Dan Rostenkowski - Changing Times

Changing Times

Rostenkowski did acknowledge breaking House rules regarding stationery-store purchases and employing individuals who did little or no work – practices that his critics as well as supporters agree were common on the Hill. “He took the hit for the whole House for practices that were there since time immemorial,” said Republican Congressman Bill Frenzel of Minnesota, who added, "I can’t believe he's venal or corrupt. He was inattentive and continued the old ways." (Cohen, 267)

Former President Gerald Ford, whose lone pardon letter in all his ex-White House years was on behalf of Rostenkowski, told a biographer, "Danny's problem was he played precisely under the rules of the city of Chicago. Now, those aren't the same rules that any other place in the country lives by, but in Chicago they were totally legal, and Danny got a screwing". (DeFrank, 138)

In his commentary titled: "The Rules Kept Changing; Dan Rostenkowski Didn’t", Pulitzer Prize winning columnist Mike Royko, a frequent Rostenkowski critic, wrote “Nobody should be taking pleasure from Rostenkowski’s misfortune. Not unless you have never, ever, broken even a minor law and gotten away with it, fudged a bit on your taxes or violated any of the Ten Commandments.’ “Only a few decades ago, none of this would have been happening. That’s because the rules changed.
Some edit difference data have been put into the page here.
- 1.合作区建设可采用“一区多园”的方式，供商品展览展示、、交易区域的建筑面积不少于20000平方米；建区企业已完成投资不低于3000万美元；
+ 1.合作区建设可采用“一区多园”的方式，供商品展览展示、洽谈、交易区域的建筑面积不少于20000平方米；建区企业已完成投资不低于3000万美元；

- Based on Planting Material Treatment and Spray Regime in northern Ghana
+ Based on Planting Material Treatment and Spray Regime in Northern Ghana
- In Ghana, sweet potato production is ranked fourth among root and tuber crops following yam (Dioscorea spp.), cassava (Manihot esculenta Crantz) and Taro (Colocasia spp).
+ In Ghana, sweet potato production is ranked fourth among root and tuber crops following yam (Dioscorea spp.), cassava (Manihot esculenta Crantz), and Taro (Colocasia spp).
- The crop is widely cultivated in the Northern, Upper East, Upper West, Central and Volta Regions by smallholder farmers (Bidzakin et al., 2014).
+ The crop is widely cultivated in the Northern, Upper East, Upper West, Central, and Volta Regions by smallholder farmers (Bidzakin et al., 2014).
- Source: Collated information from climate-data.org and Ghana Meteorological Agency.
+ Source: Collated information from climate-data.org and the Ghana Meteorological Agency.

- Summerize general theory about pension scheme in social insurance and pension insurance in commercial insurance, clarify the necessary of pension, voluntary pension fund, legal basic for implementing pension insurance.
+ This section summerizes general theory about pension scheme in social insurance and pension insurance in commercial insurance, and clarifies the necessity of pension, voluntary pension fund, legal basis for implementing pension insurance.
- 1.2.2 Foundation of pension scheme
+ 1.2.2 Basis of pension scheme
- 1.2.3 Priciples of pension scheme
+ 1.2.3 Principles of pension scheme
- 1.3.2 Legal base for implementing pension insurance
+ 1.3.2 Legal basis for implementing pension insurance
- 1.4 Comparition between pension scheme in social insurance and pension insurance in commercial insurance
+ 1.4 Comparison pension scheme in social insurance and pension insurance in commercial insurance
Most of the things he was nailed for would have been legal and common or, at worst, nickel-dime offenses when he began his career in Congress.” Royko also questioned the motives of federal prosecutors, “Rostenkowski was a big political fish-the kind of trophy that an ambitious federal prosecutor loves to stuff and hang on his wall…That’s what did Rostenkowski in – a federal prosecutor’s personal ambitions."

In a 1998 interview with John F. Kennedy, Jr. for George Magazine, Rostenkowski estimated the government spent over $20 million on his case. "Not many people in this country can counter resources like that, and I’m not one of them... I couldn’t finance the fight any longer.”

In the end, Rostenkowski once lamented to a friend, “I’m going to jail for sending a guy a rocking chair." (Ciccone, 35)

Rostenkowski's downfall in 1994 was portrayed by Republicans as emblematic of Democratic corruption. The scandal helped fuel the Republican victory in the House, led by Newt Gingrich and his Contract with America. "The rise and fall of Dan Rostenkowski tracks the rise and fall of Democrats in the House," concludes Richard E. Cohen in his book on Rostenkowski. "It is a story of power, accomplishments, and, ultimately, failure and humiliation." Rostenkowski was defeated by Republican attorney Michael Patrick Flanagan by a margin of eight points. Flanagan would be defeated two years later by Rod Blagojevich.